= Kazan (novel) =

1914 novel by James Oliver Curwood

Kazan is a 1914 novel about a tame wolf-dog hybrid named Kazan. It was written by James Oliver Curwood and was followed in 1917, by a sequel, Baree, Son of Kazan.

==Plot==
Kazan, one quarter wolf and three quarters husky, travels to the Canadian wilderness with his owner Thorpe where they meet a man named McCready who Kazan recognizes as someone who abused him in the past. When McCready attacks Thorpe's wife Isobel, Kazan kills McCready and then runs away fearing the harsh punishment for killing a man. He later encounters a wolf pack of which he becomes the new leader, and has a mate, Gray Wolf.

One day the pack comes across a sick, old man, Pierre Radisson, his married daughter Joan and her baby girl. Seeing the woman, Kazan turns against his pack, protecting the family from the other wolves. Eventually the pack, with the exception of Gray Wolf, runs away. Joan and her father take Kazan with them and nurse his wounds. After he has recovered, his new owners leave for Pierre's cabin in Churchill. Gray Wolf follows them at a distance hoping to be reunited with Kazan. Pierre dies on the journey, leaving his daughter, her child and Kazan alone to reach the cabin. That winter Kazan spends the day with Gray Wolf while sleeping at the cabin at night.

That spring Gray Wolf has had three cubs. Kazan begins staying longer with Gray Wolf, even hunting for her. One day, when he returns from one of his hunts, Kazan finds a lynx fighting with Gray Wolf. Kazan attacks the lynx and soon kills it but then discovers his cubs are dead and Gray Wolf is now blind.

Few days later, Joan and her husband are ready to leave. They have decided to take Kazan with them and he is tied up so he can't escape. However, as the family is ready to go, they see Gray Wolf by the river howling to Kazan who immediately runs to her. The pair stay together, narrowly escaping a forest fire that ravages the wilderness. They are then captured by Henry Lottie, a trapper, and his companion, Paul Wayman, a former hunter, now an environmentalist and animal lover. Wayman buys the wolves from Lottie and sets them free.

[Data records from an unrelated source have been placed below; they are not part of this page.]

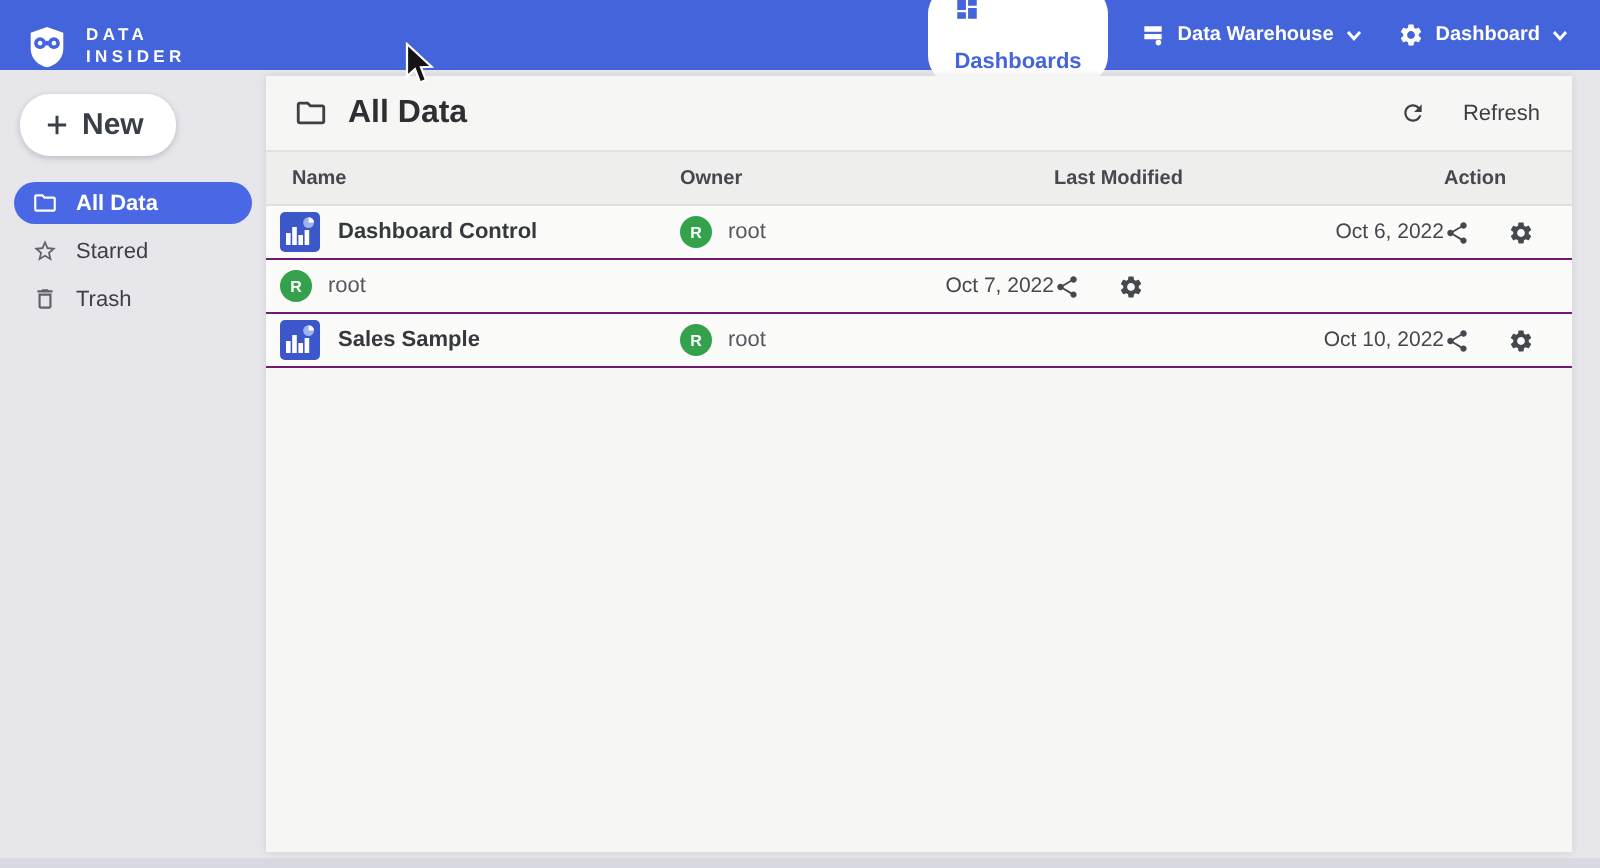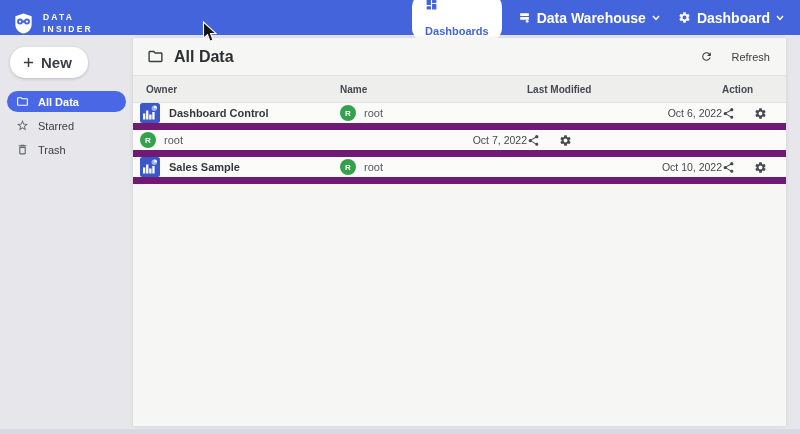"DATA" .brand { align-items: flex-end -> flex-start }
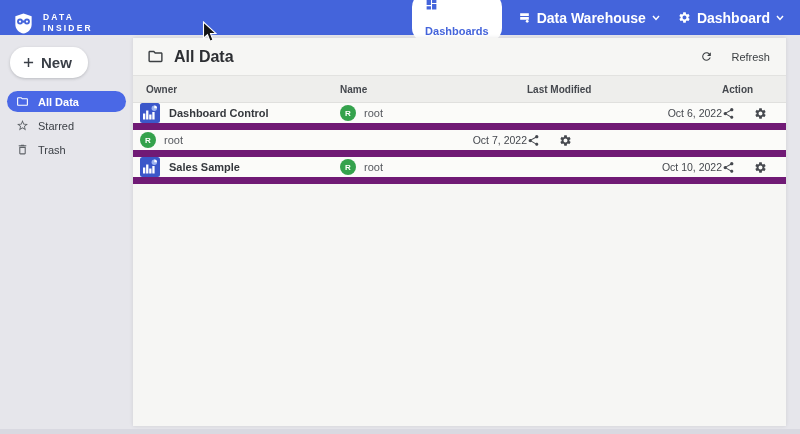"Data Warehouse" .nav-item { font-size: 14px -> 10px }
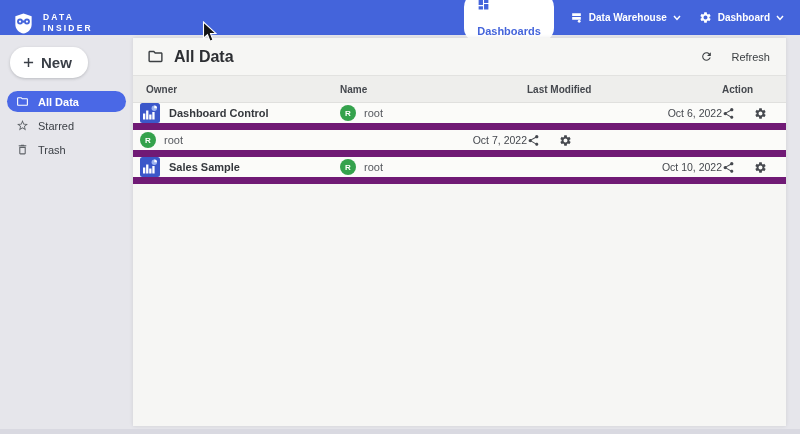"Owner" span { order: before "Name" -> after "Name" }
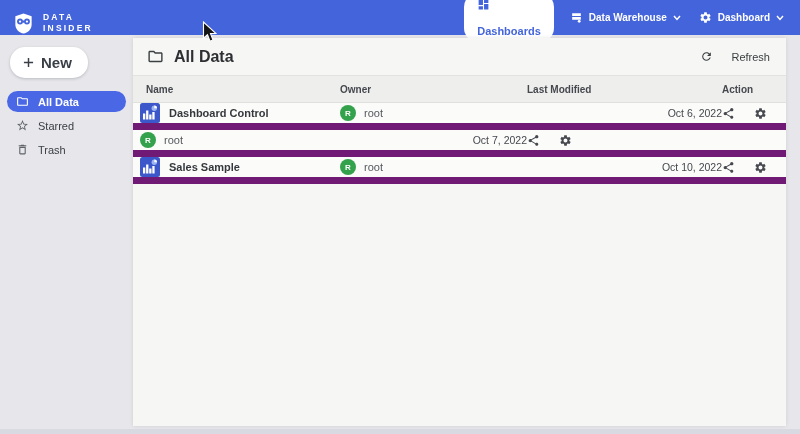"Dashboard Control" .trow { border-bottom: 7px solid #701a75 -> 1px solid #701a75 }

The wolves return to their old lair where Gray Wolf gives birth to a male cub, Baree. The now two thirds wolf-one third dog pup who leaves his parents after a few months, ready to survive on his own. A large colony of beavers shows up at the nearby river and begins building a dam despite the wolves' attempts to run them off. One day Kazan accidentally kills his only ally against the intruders, a large river otter, after mistaking her for one of the beavers. Eventually the entire area around the couple's territory is flooded and they are forced to leave. They head north together until they are separated by Sandy McTrigger, a gold digger and possible murderer. He captures Kazan with the plan to use him in fights. However, when Kazan and his opponent, half great dane, half mastiff known as Dane, face each other, they silently agree not to fight, thus earning the respect of an old man, Professor McGill, who buys off the two dogs from their owners. McGill and the dogs prepare for their journey to Fond Du Lac and soon leave. Several days later, Mctrigger, who apparently had tracked them down, tries to sneak on them, but is heard and attacked by Kazan. Using the opportunity, Kazan runs away just as McGill shoots Sandy multiple times, thus killing him.

The story continues with Joan and her husband, who have returned to the wild with their daughter. Soon after they see Kazan again away in the distance, who joins them for a moment, only to leave when he hears Gray Wolf howling for him. The book ends with the reunited pair who once again hunts together side by side under the moon.